Where the previously described conditions are not present - where coverage is adequate and doesn’t impose a significant burden, the demand to be paid hardly seems justified. We see this situation most often in large urban markets where paying for call coverage results more from responding to competition than any real burden experienced by physicians. We are particularly concerned when we see hospital-based specialties in large markets demanding or actually being paid for call. These specialties have no practice interruption and due to the number of physicians in their practice groups, they are rarely on call. In addition, they typically have exclusive contracts and most are subsidized by the hospital. Furthermore, many of the larger hospitals have residency programs, hospitalists, PA’s and other forms of support that virtually eliminate the burden of call for their medical staffs, yet, they are paying for call or experiencing pressure to pay for call.


It is clear that there are considerable risks in paying for call just to respond to physician demands. We frequently talk with executives who tell us that they are dealing with the “pay us or we are leaving” scenario. And some are working through bad decisions made in “the heat of the moment” where call payment arrangements were made that are obviously outside of fair market value and outside the scope of the OIG 07-10 opinion. However, reversing existing arrangements is difficult if not impossible without great disruptions.


So, in the large markets we believe that employment, integration and other arrangements will ultimately counteract the demands for call pay. In these environments perhaps paying for call was never the right or a legitimate response. But, for the small and midsize markets we believe that a mutually beneficial, cost effective, physician driven call pay program is not only appropriate, justifiable and rational today, it will continue to be essential for the delivery of emergency medical care for the foreseeable future.


We believe that it is important to keep emergency department call pay in perspective. The following summation will provide a good starting point for a productive discussion and hopefully help keep paying for call in perspective:

1. It is much better for all stakeholders to be proactive in initiating discussions between administration and medical staffs about call compensation.

2. Fairness, transparency and inclusion are more meaningful than the amount of pay. Based on thousands of physician interviews we surprisingly find that what drives division and disharmony has more to do with the perception of how fairly call pay is approached by administration.

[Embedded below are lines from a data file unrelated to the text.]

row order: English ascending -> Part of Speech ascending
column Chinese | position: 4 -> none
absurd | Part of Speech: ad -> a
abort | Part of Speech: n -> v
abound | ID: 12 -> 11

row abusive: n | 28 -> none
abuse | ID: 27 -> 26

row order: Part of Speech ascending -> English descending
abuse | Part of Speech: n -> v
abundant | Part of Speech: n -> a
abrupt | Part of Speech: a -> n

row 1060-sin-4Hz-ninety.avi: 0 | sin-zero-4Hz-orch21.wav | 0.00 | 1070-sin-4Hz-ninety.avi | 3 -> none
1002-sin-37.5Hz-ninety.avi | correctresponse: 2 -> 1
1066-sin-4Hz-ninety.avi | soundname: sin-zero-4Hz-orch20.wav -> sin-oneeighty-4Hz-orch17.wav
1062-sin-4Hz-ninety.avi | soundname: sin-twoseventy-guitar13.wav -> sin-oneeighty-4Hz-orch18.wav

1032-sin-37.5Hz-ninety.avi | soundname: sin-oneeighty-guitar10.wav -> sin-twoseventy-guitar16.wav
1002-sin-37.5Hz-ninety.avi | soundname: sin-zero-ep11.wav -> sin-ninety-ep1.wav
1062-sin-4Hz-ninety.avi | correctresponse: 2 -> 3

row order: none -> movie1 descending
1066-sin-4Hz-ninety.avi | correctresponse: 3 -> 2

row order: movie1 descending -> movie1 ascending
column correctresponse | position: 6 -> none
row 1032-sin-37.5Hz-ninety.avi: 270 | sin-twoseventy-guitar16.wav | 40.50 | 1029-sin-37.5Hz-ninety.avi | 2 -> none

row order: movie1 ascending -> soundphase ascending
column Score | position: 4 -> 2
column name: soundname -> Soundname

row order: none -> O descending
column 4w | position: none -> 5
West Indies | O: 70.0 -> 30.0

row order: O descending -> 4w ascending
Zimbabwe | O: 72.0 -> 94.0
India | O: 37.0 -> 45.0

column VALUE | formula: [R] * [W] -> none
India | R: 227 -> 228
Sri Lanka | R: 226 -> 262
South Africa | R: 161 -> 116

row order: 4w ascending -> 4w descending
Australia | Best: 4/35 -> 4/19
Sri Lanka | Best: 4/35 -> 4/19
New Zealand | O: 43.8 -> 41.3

3. Small and midsize markets will continue to need to address the issues of paying for call as large market alternatives will not prove to be cost effective or abundantly available.

4. The relative value of the burden of call should be taken into consideration. Most ER Physicians will say that the most important specialty is the one that they need and not necessarily the ones that are being paid or demanding to be paid for call.

5. Demands to be paid must be considered in the context of what is legally permissible and reasonable. Paying physicians in response to demands without evaluating all relevant factors is potentially dangerous.